═════ Entries shown

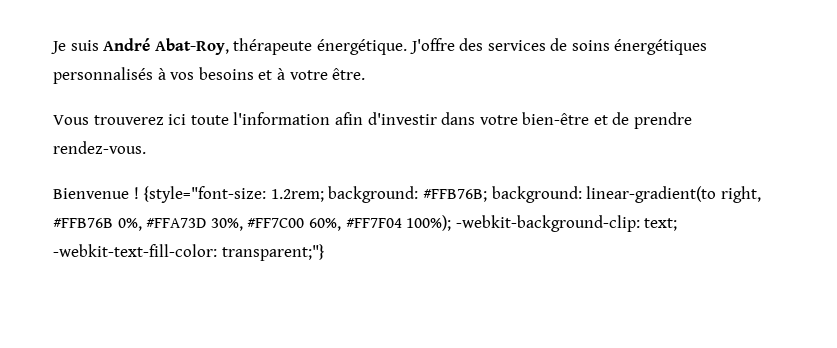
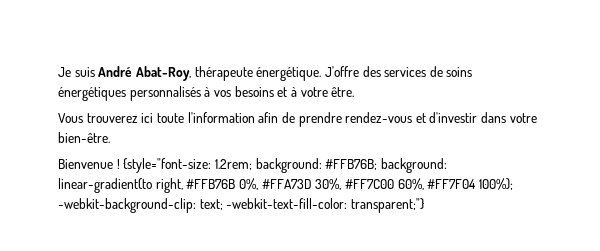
[367,112,693,129] [53,141,146,154] d'investir dans votre bien-être et de prendre rendez-vous. -> [281,112,537,127] [58,132,110,143] de prendre rendez-vous et d'investir dans votre bien-être.

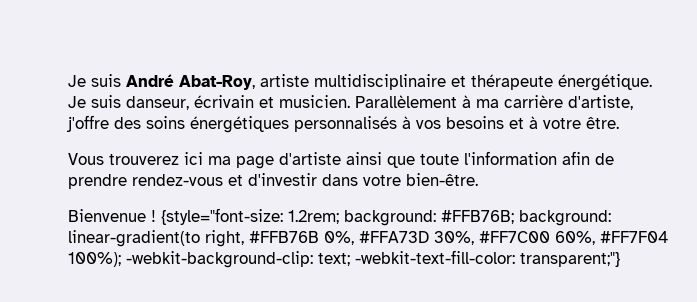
[194,66,443,81] thérapeute énergétique. J'offre des services de -> [260,74,652,91] [68,95,633,110] [67,115,141,132] artiste multidisciplinaire et thérapeute énergétique. Je suis danseur, écrivain et musicien. Parallèlement à ma carrière d'artiste, j'offre des
(154, 118) none -> [208,152,415,169] ma page d'artiste ainsi que

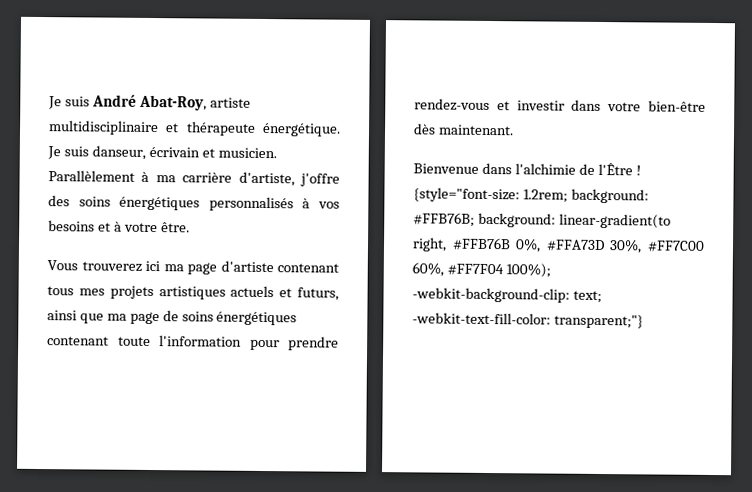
[346,151,614,168] ainsi que toute l'information afin de -> [277,263,339,273] [47,285,339,301] [47,310,298,326] [47,335,280,351] contenant tous mes projets artistiques actuels et futurs, ainsi que ma page de soins énergétiques contenant toute l'information pour
[248,173,317,186] d'investir -> [516,100,565,111] investir
[406,173,478,186] [68,209,146,222] bien-être. // Bienvenue -> [648,100,706,112] [413,123,514,136] [413,162,633,176] bien-être dès maintenant. // Bienvenue dans l'alchimie de l'Être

══════════

=== Task directions ===
The answer must contain only the lines from the one with "[248,173,317,186] d'investir ->" to the end of the entries above, each written out exactly.

=== Answer section ===
[248,173,317,186] d'investir -> [516,100,565,111] investir
[406,173,478,186] [68,209,146,222] bien-être. // Bienvenue -> [648,100,706,112] [413,123,514,136] [413,162,633,176] bien-être dès maintenant. // Bienvenue dans l'alchimie de l'Être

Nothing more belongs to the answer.